● DESCRIPTION OF THE TASK: Each line of the records needs to be written out exactly, with any image left out.

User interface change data

* * *

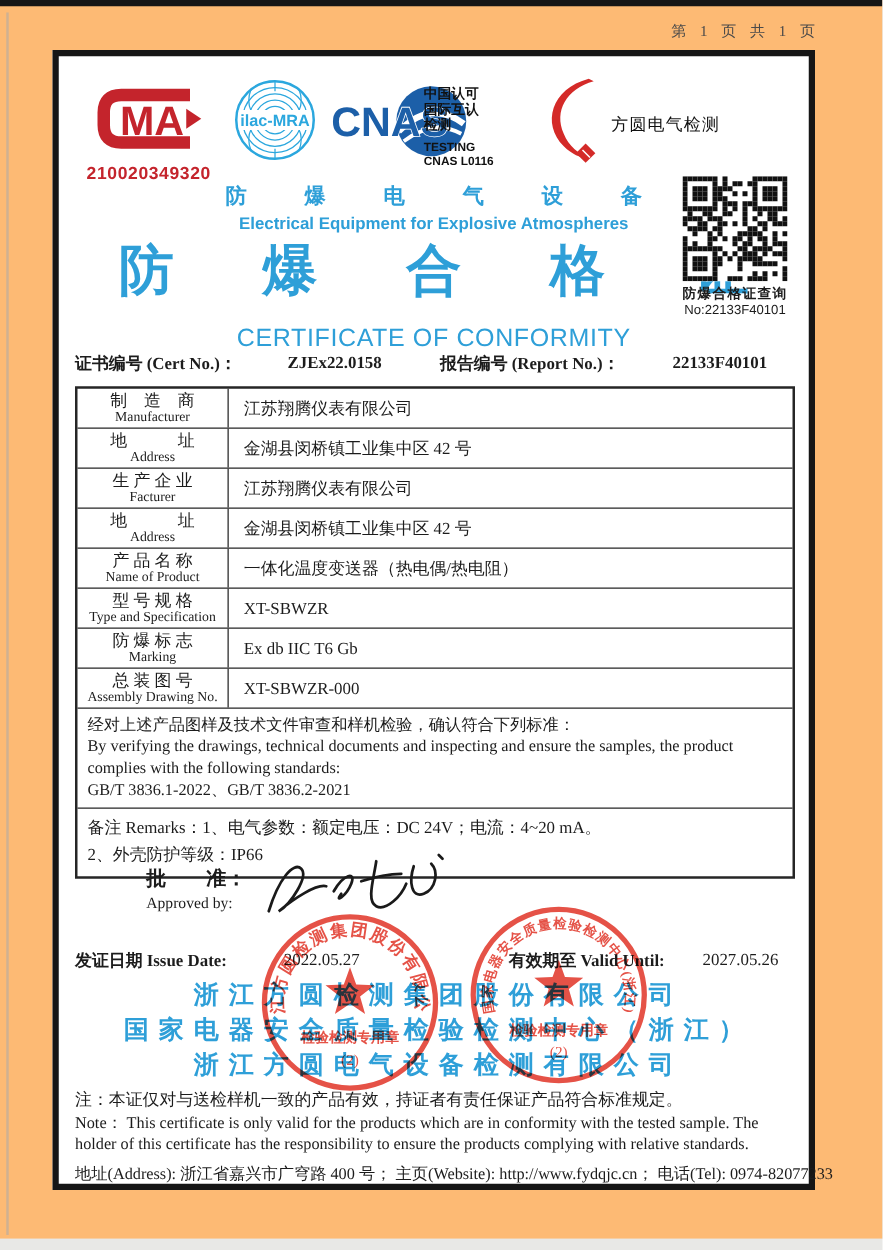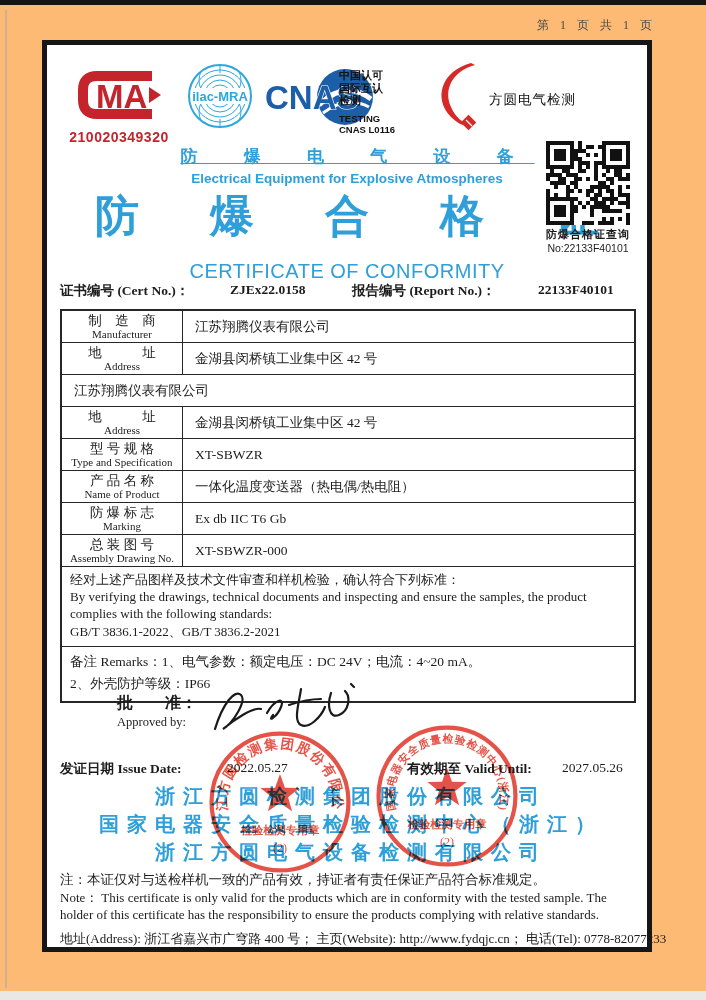"防 爆 电 气 设" .hz1 { text-decoration: underline -> none }
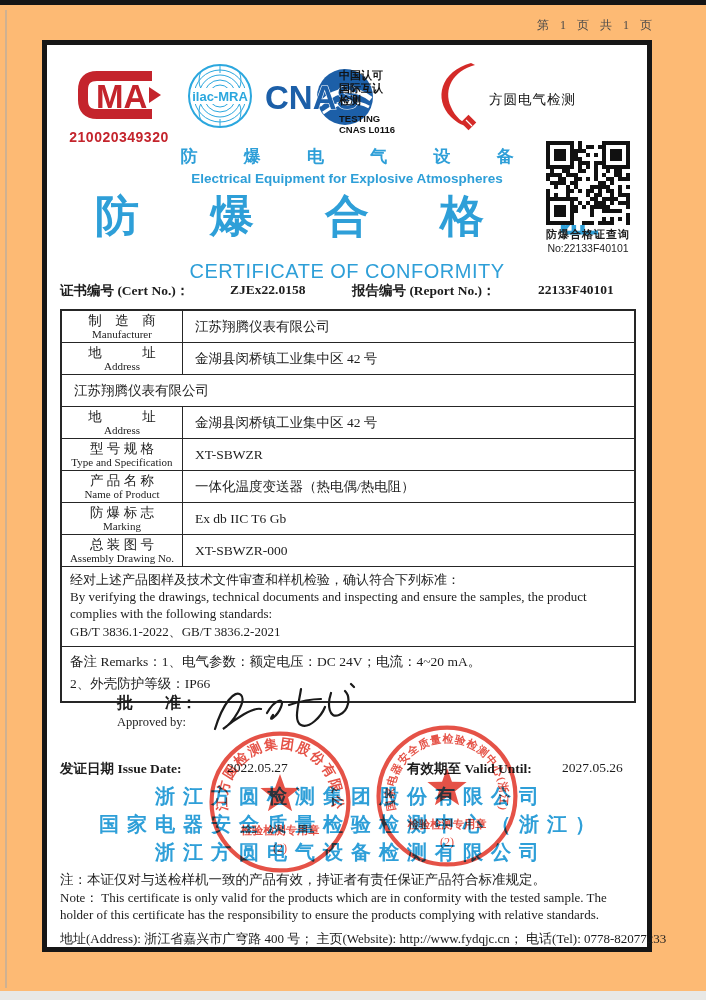"生 产 企 业" div.tlbl { html: none -> <div> <div>生 产 企 业</div> <div>Facturer</div> </div> }
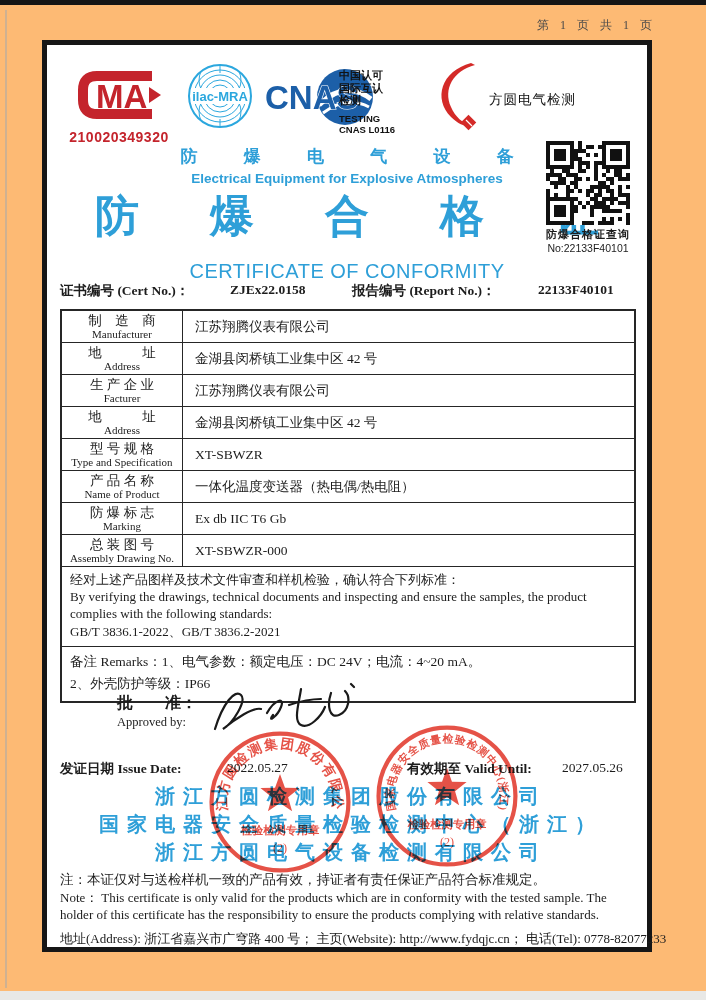"型 号 规 格" div.trow { order: before "产 品 名 称" -> after "产 品 名 称" }
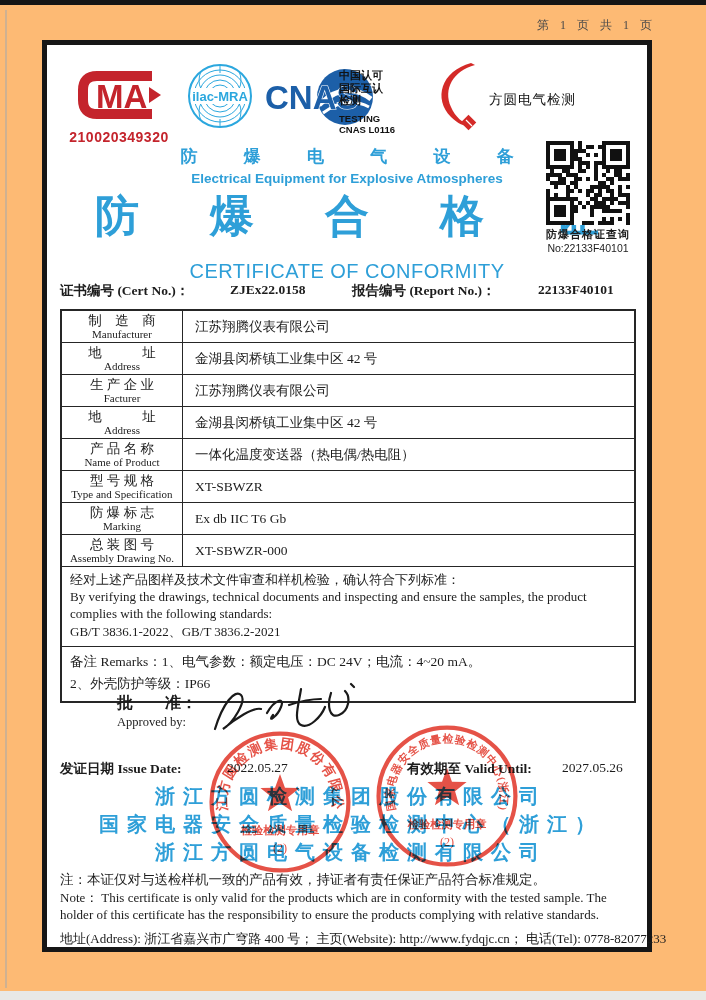"地址(Address): 浙江省嘉兴市广穹路 400 号；" div.footline { text: 0778-82077233 -> 0974-82077233 }
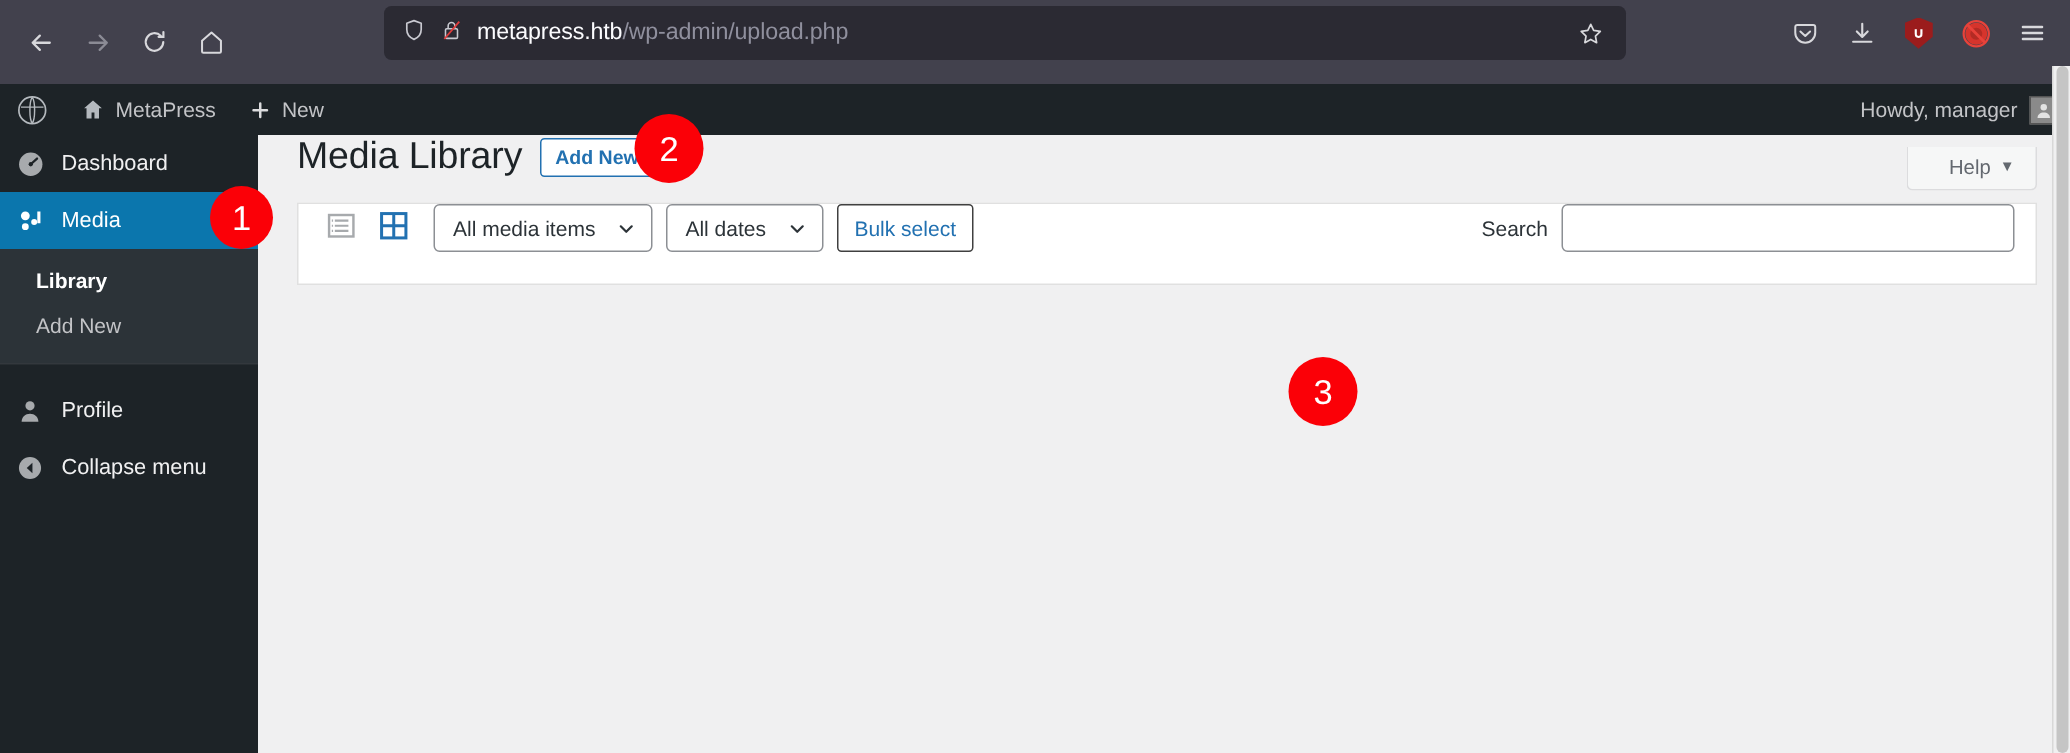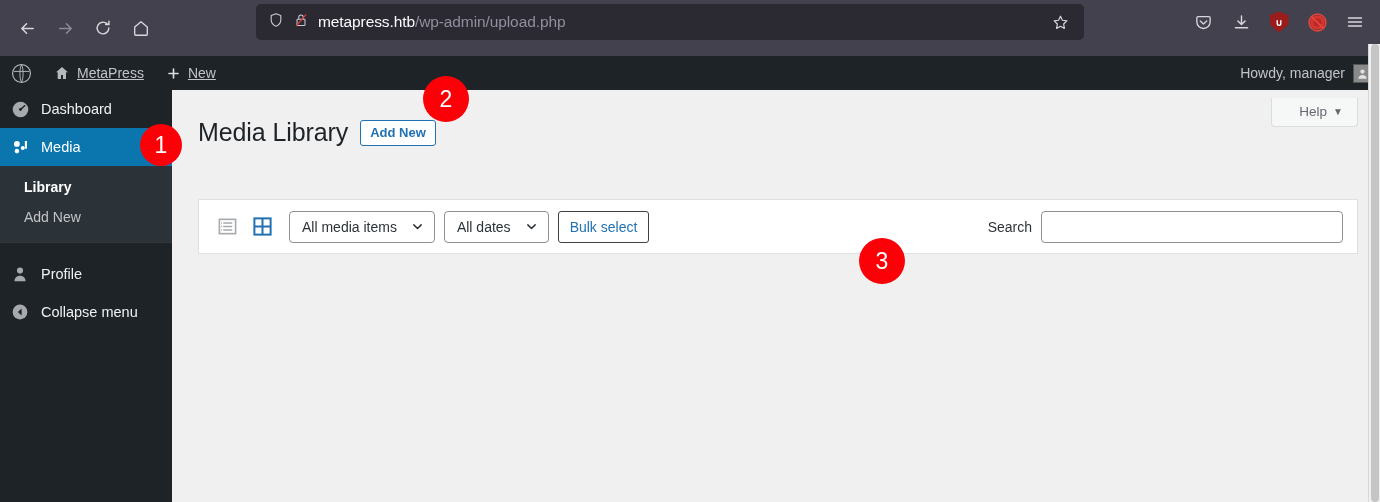"MetaPress" .ab-item { text-decoration: underline -> none }
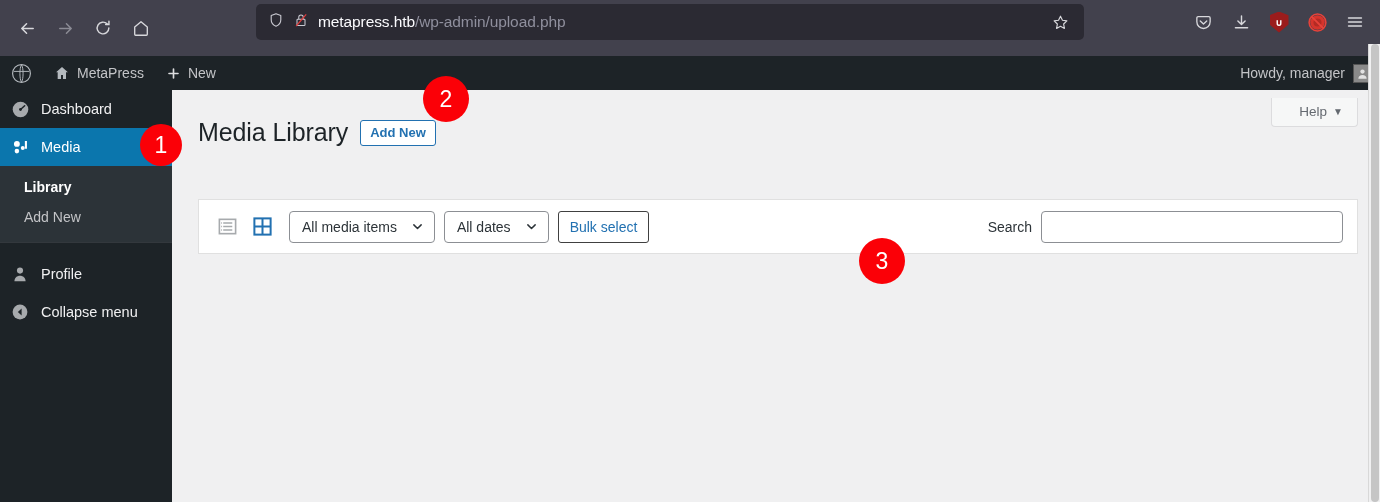"Media Library" .page-head { padding-top: 28px -> none }
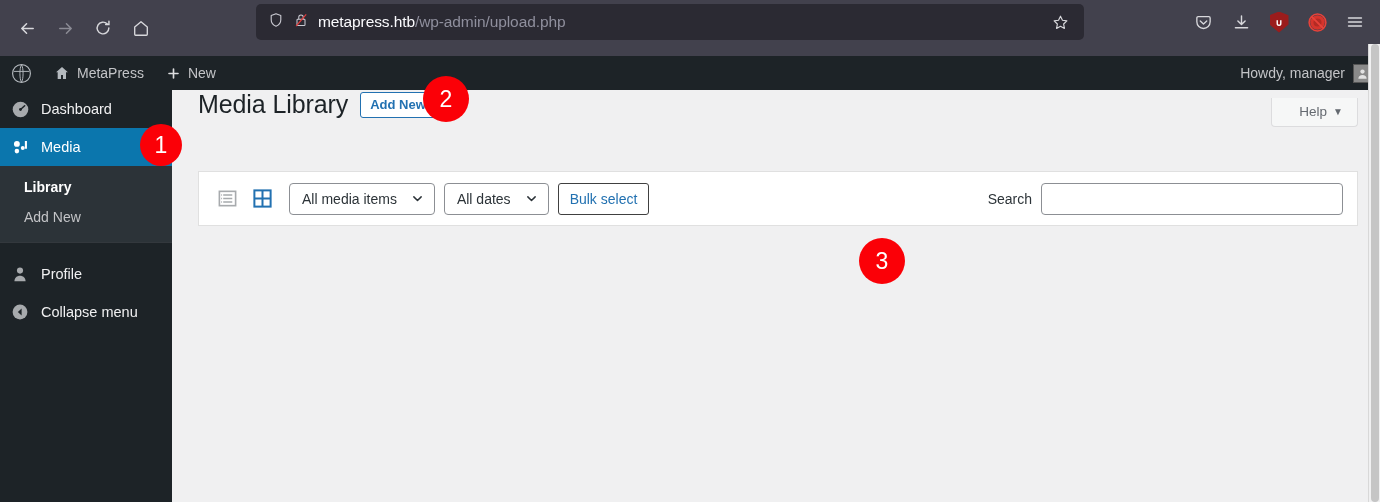"All media items" .media-toolbar { align-items: center -> flex-start; margin-top: 36px -> none }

* * *

● REPLY:
"防 爆 电 气 设" .hz1 { text-decoration: underline -> none }
"生 产 企 业" div.tlbl { html: none -> <div> <div>生 产 企 业</div> <div>Facturer</div> </div> }
"型 号 规 格" div.trow { order: before "产 品 名 称" -> after "产 品 名 称" }
"地址(Address): 浙江省嘉兴市广穹路 400 号；" div.footline { text: 0778-82077233 -> 0974-82077233 }
"MetaPress" .ab-item { text-decoration: underline -> none }
"Media Library" .page-head { padding-top: 28px -> none }
"All media items" .media-toolbar { align-items: center -> flex-start; margin-top: 36px -> none }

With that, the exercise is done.